На лоб Невзоры легла узкая женская ладонь, мягко защекотали длинные пряди волос. Не рыжая нахальная грива Лелюшки, а спокойные, нежные, задумчивые, печальные пряди – бесконечные, как ласковая река...

– Побудь со мной, – пробормотала Невзора. Она узнала Размиру с закрытыми глазами – по запаху, по звуку дыхания.

– Ничего, молодцом держишься, – с мягким смешком ответила та. – Теперь совсем скоро уж.

Она легла рядом с Невзорой, прильнув тёплым телом и обняв её рукой. Носом и губами она уткнулась охотнице в плечо, и ту вдруг обожгло осознание: вот оно – то самое. Объятия женщины... Оттого-то нутро её и бунтовало, восставало против матушкиных «замужей». Не муж ей был нужен. Ей была желанна женщина. Зверь внутри урчал, словно его чесали за ушами.
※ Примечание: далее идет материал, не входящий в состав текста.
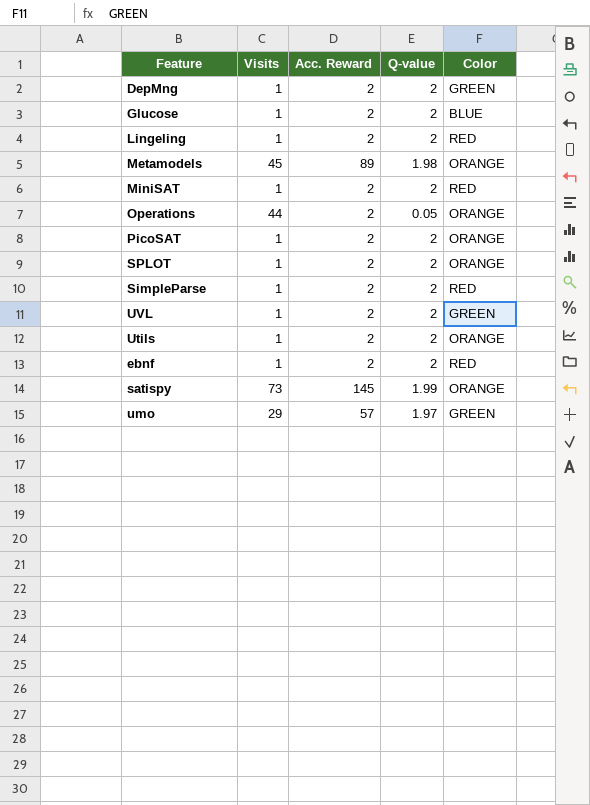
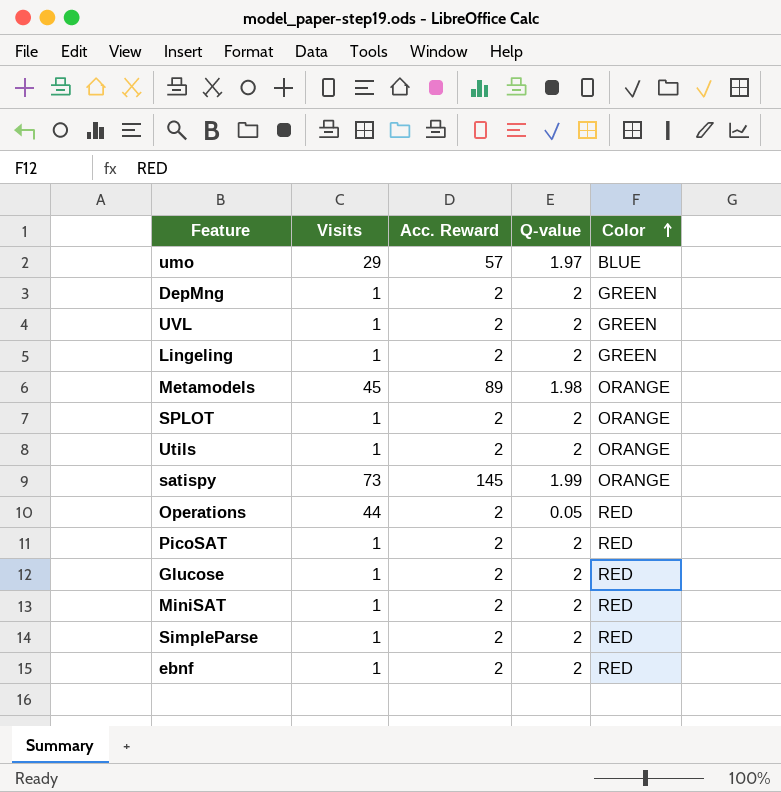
row order: none -> Color ascending
umo | Color: GREEN -> BLUE
Lingeling | Color: RED -> GREEN
Operations | Color: ORANGE -> RED
PicoSAT | Color: ORANGE -> RED
Glucose | Color: BLUE -> RED

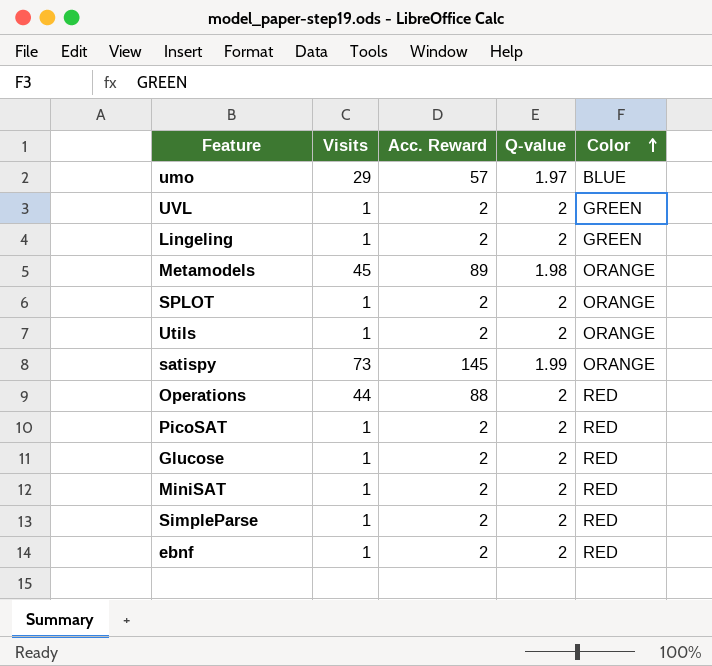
row DepMng: 1 | 2 | 2 | GREEN -> none
Operations | Acc. Reward: 2 -> 88
Operations | Q-value: 0.05 -> 2

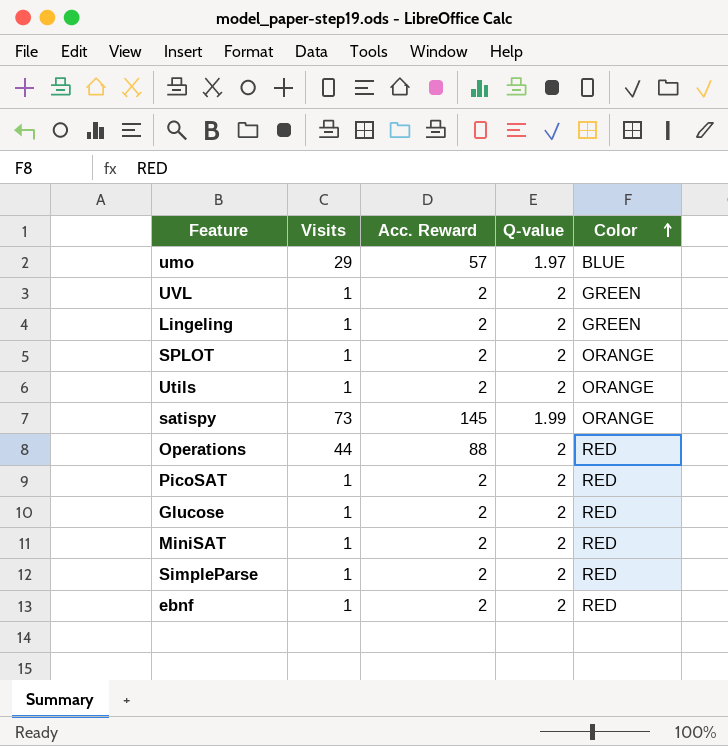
row Metamodels: 45 | 89 | 1.98 | ORANGE -> none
Выход на поверхность сиял солнечным пятном – слишком ярким, и Невзора поморщилась от рези в глазах. Похоже, снаружи был день в самом разгаре. Размира посапывала рядом, прочие оборотни отдыхали в сумрачной подземной глубине прохода – подальше от светлой дыры. Нога уже почти не болела, и Невзора пошевелилась осторожно. Размира не проснулась.

Сев, Невзора осмотрела себя – руки, ноги, туловище, ощупала лицо. Человек. Ни шерсти, ни вытянутой волчьей морды. Но слабость и дурнота ушли, силы вернулись, только в голове немножко звенело, да живот подвело от голода. Зверского! Невзора сожрала бы сейчас целого быка и не подавилась. Вот только где его взять?